Umm, recommendations. I personally love Pioneer gear - good quality at an acceptable and justifyable price. Others love Alpine. Others love JBL... the list goes on, and it all comes down to personal preference. I think the only good rule of thumb is once you've got a speaker brand in your car, stick with the brand and the quality level from that brand's range, make sure you aren't exceeding the wattage that speaker can cope with and you can't go far wrong.

For a small amount of bass, you're probably going to be looking for a 10" single speaker, possibly a 12", and 400W Peak will be more than adequate. I've never looked in to the 'all-in-one' setups, so can't really advise on anything specific.

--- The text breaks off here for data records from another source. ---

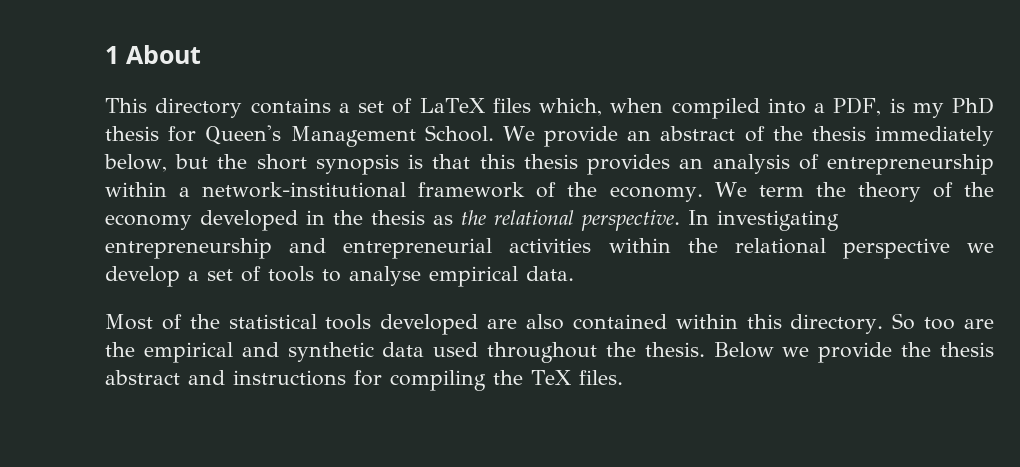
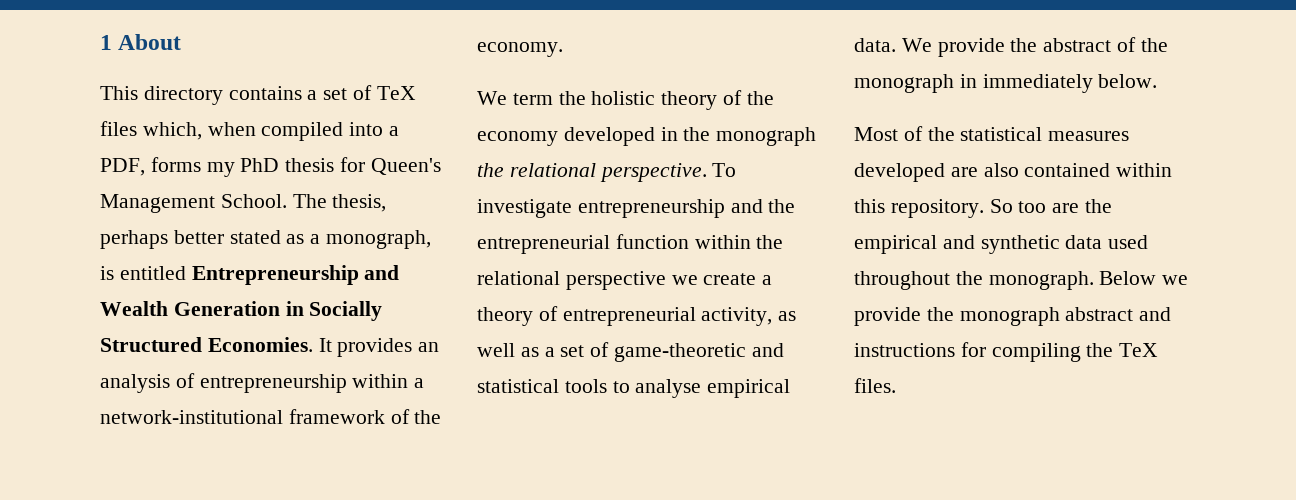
- This directory contains a set of LaTeX files which, when compiled into a PDF, is my PhD thesis for Queen's Management School.
+ This directory contains a set of TeX files which, when compiled into a PDF, forms my PhD thesis for Queen's Management School.
- We provide an abstract of the thesis immediately below, but the short synopsis is that this thesis provides an analysis of entrepreneurship within a network-institutional framework of the economy. We term the theory of the economy developed in the thesis as the relational perspective.
+ The thesis, perhaps better stated as a monograph, is entitled Entrepreneurship and Wealth Generation in Socially Structured Economies. It provides an analysis of entrepreneurship within a network-institutional framework of the economy.
+ We term the holistic theory of the economy developed in the monograph the relational perspective.
- In investigating entrepreneurship and entrepreneurial activities within the relational perspective we develop a set of tools to analyse empirical data.
+ To investigate entrepreneurship and the entrepreneurial function within the relational perspective we create a theory of entrepreneurial activity, as well as a set of game-theoretic and statistical tools to analyse empirical data. We provide the abstract of the monograph in immediately below.
- Most of the statistical tools developed are also contained within this directory.
+ Most of the statistical measures developed are also contained within this repository.
- So too are the empirical and synthetic data used throughout the thesis.
+ So too are the empirical and synthetic data used throughout the monograph.
- Below we provide the thesis abstract and instructions for compiling the TeX files.
+ Below we provide the monograph abstract and instructions for compiling the TeX files.

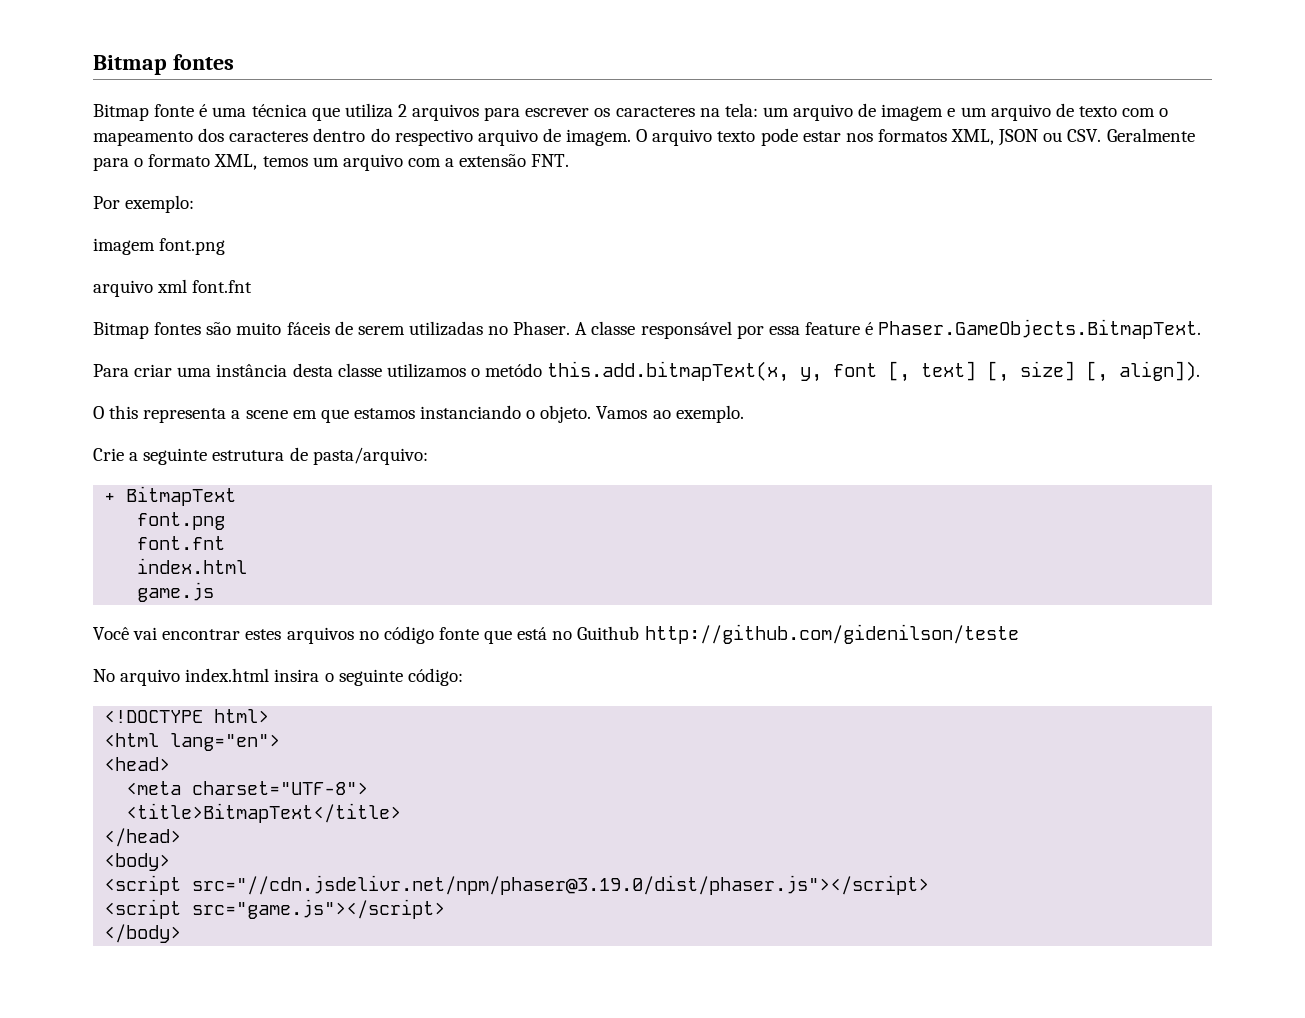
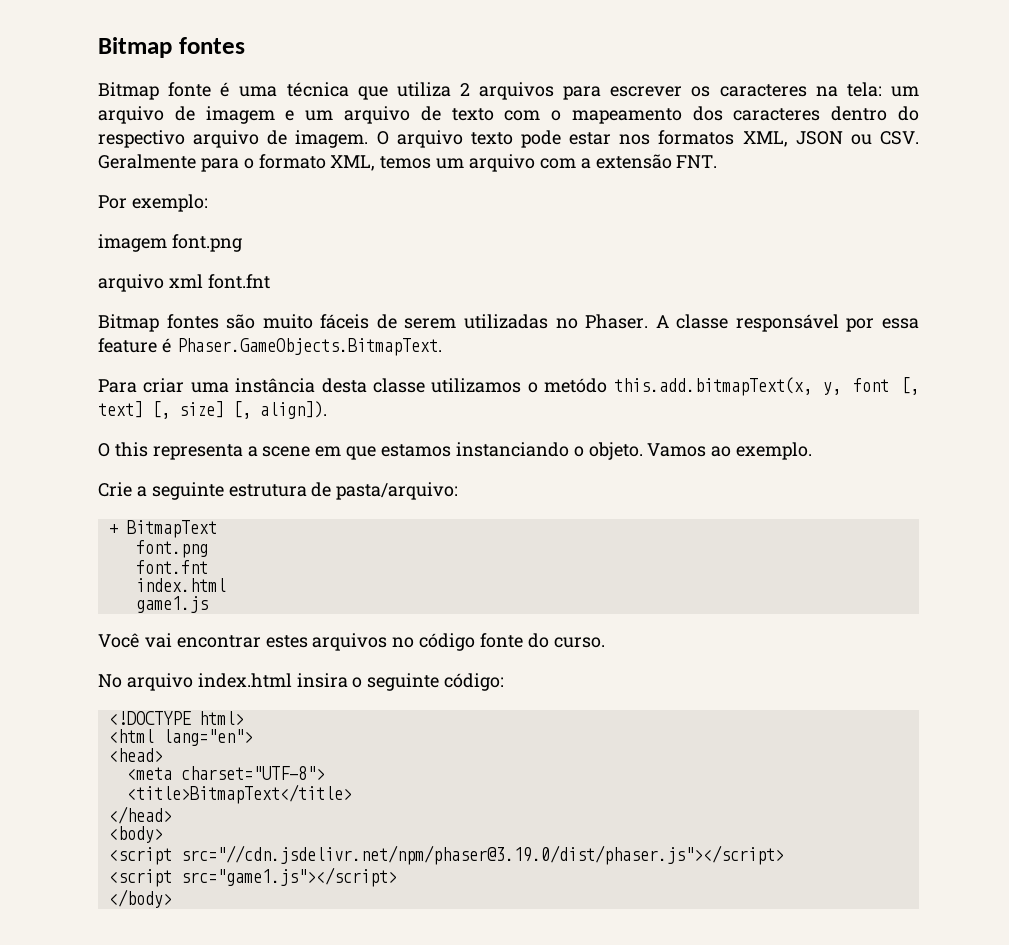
- game.js
+ game1.js
- Você vai encontrar estes arquivos no código fonte que está no Guithub http://github.com/gidenilson/teste
+ Você vai encontrar estes arquivos no código fonte do curso.
- <script src="game.js"></script>
+ <script src="game1.js"></script>

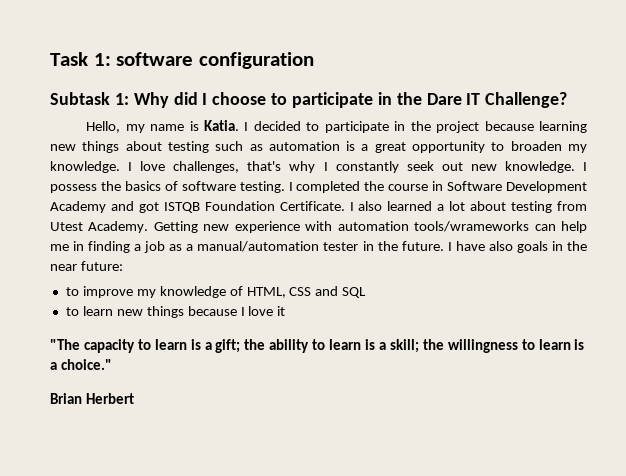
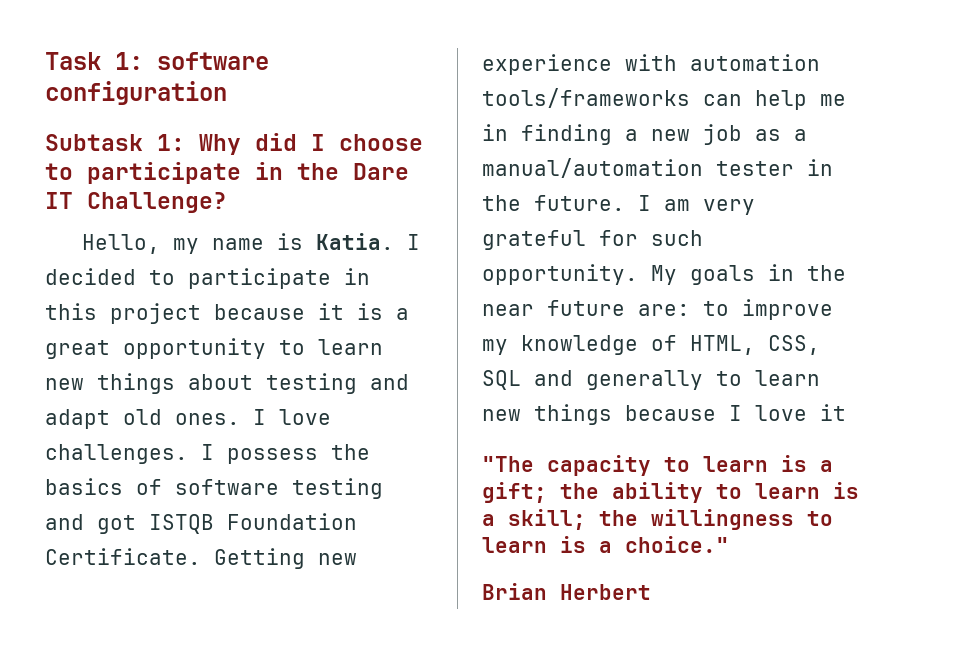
- I decided to participate in the project because learning new things about testing such as automation is a great opportunity to broaden my knowledge. I love challenges, that's why I constantly seek out new knowledge.
+ I decided to participate in this project because it is a great opportunity to learn new things about testing and adapt old ones. I love challenges.
- I possess the basics of software testing. I completed the course in Software Development Academy and got ISTQB Foundation Certificate.
+ I possess the basics of software testing and got ISTQB Foundation Certificate.
- I also learned a lot about testing from Utest Academy.
- Getting new experience with automation tools/wrameworks can help me in finding a job as a manual/automation tester in the future.
+ Getting new experience with automation tools/frameworks can help me in finding a new job as a manual/automation tester in the future.
- I have also goals in the near future:
- to improve my knowledge of HTML, CSS and SQL
- to learn new things because I love it
+ I am very grateful for such opportunity. My goals in the near future are: to improve my knowledge of HTML, CSS, SQL and generally to learn new things because I love it

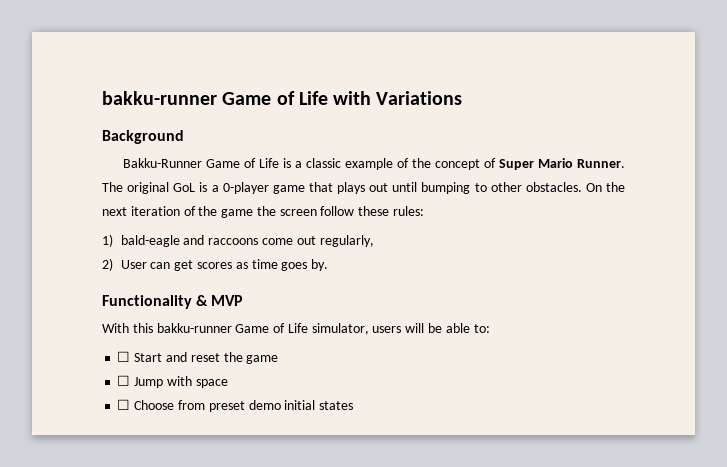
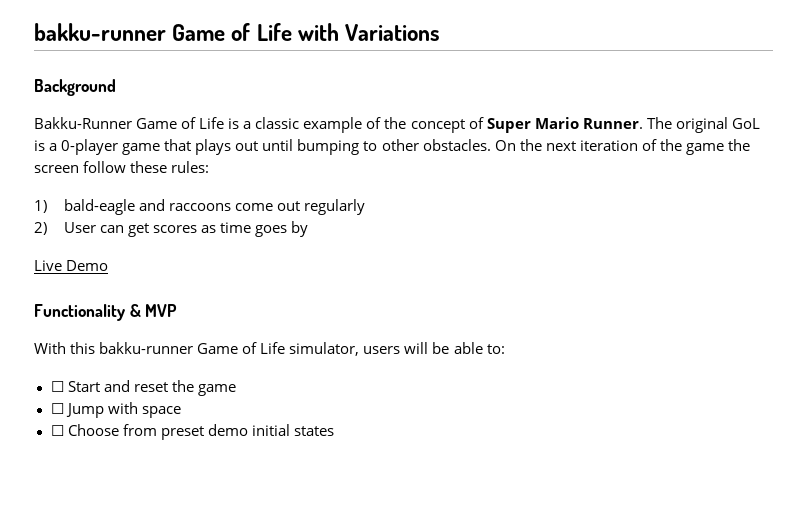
- 1) bald-eagle and raccoons come out regularly,
+ 1) bald-eagle and raccoons come out regularly
- 2) User can get scores as time goes by.
+ 2) User can get scores as time goes by
+ Live Demo

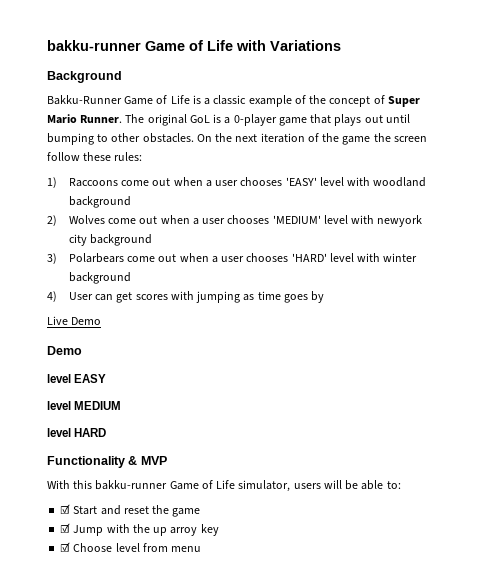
- 1) bald-eagle and raccoons come out regularly
- 2) User can get scores as time goes by
+ 1) Raccoons come out when a user chooses 'EASY' level with woodland background
+ 2) Wolves come out when a user chooses 'MEDIUM' level with newyork city background
+ 3) Polarbears come out when a user chooses 'HARD' level with winter background
+ 4) User can get scores with jumping as time goes by
  Live Demo
+ Demo
+ level EASY
+ level MEDIUM
+ level HARD
- ☐ Start and reset the game
+ ☑ Start and reset the game
- ☐ Jump with space
- ☐ Choose from preset demo initial states
+ ☑ Jump with the up arroy key
+ ☑ Choose level from menu

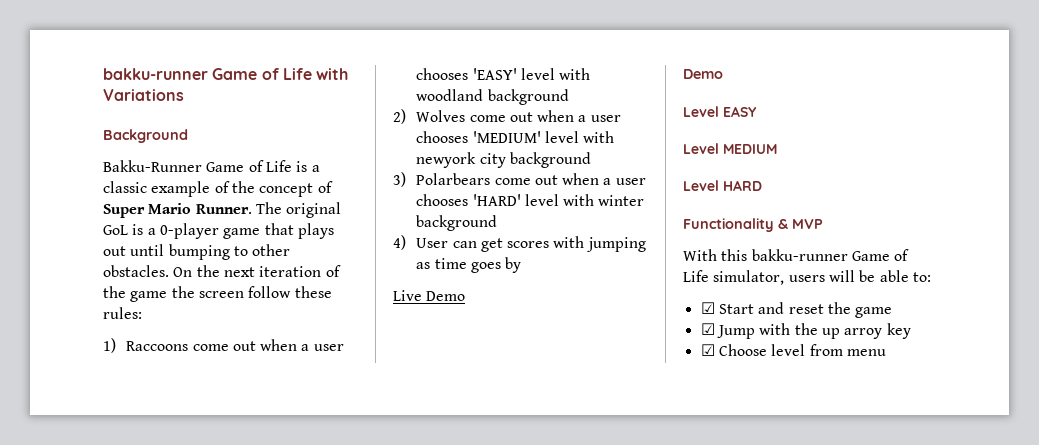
- level EASY
+ Level EASY
- level MEDIUM
+ Level MEDIUM
- level HARD
+ Level HARD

I run 2x Pioneer 10" in a custom designed and built enclosure (designed and built by me for loooowwww bass frequency response, and no unwanted box vibration), along with a £120 800W Peak Amp (American Legacy), running each speaker at 400W Peak, which is their maximum load. Thats set to half volume on the amp, and at around half volume on the stereo (does that make approx 1/4 full volume?) it shakes the seats / mirrors at times, and I haven't found a bass frequency in a track that it can't belt out when I want it to!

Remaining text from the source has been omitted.